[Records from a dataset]
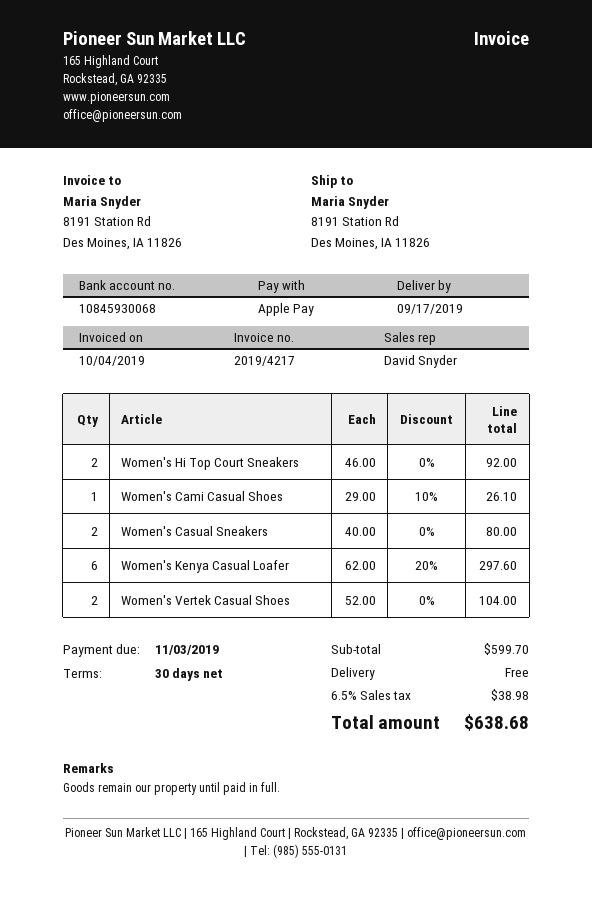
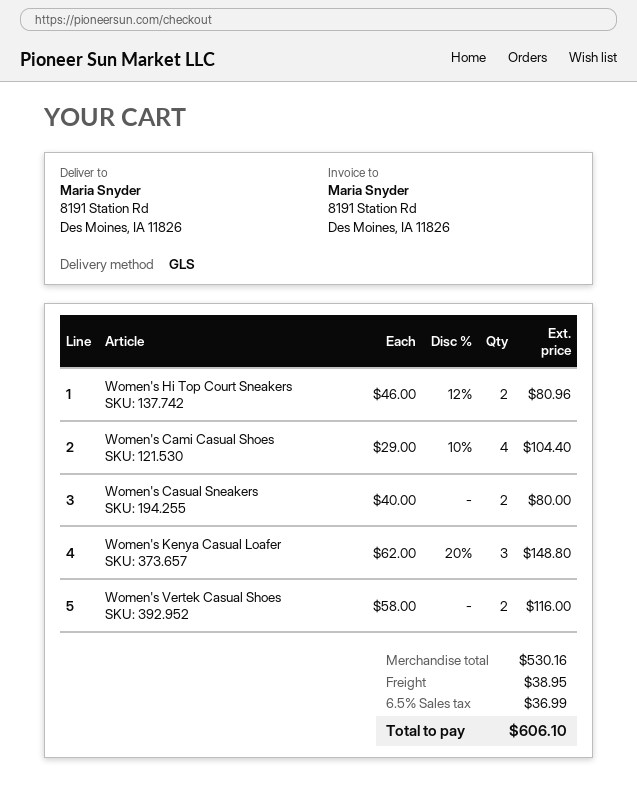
Women's Hi Top Court Sneakers: 2 x 46.00 = 92.00 -> 2 x 46.00 - 12% = 80.96
Women's Cami Casual Shoes: 1 x 29.00 - 10% = 26.10 -> 4 x 29.00 - 10% = 104.40
Women's Kenya Casual Loafer: 6 x 62.00 - 20% = 297.60 -> 3 x 62.00 - 20% = 148.80
Women's Vertek Casual Shoes: 2 x 52.00 = 104.00 -> 2 x 58.00 = 116.00
subtotal: 599.70 -> 530.16
shipping: 0.00 -> 38.95
tax: 6.5% = 38.98 -> 6.5% = 36.99
total: 638.68 -> 606.10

• **What is expected**: Each record above, in full: return it exactly, pictures excluded.

• **Response**:
Women's Hi Top Court Sneakers: 2 x 46.00 = 92.00 -> 2 x 46.00 - 12% = 80.96
Women's Cami Casual Shoes: 1 x 29.00 - 10% = 26.10 -> 4 x 29.00 - 10% = 104.40
Women's Kenya Casual Loafer: 6 x 62.00 - 20% = 297.60 -> 3 x 62.00 - 20% = 148.80
Women's Vertek Casual Shoes: 2 x 52.00 = 104.00 -> 2 x 58.00 = 116.00
subtotal: 599.70 -> 530.16
shipping: 0.00 -> 38.95
tax: 6.5% = 38.98 -> 6.5% = 36.99
total: 638.68 -> 606.10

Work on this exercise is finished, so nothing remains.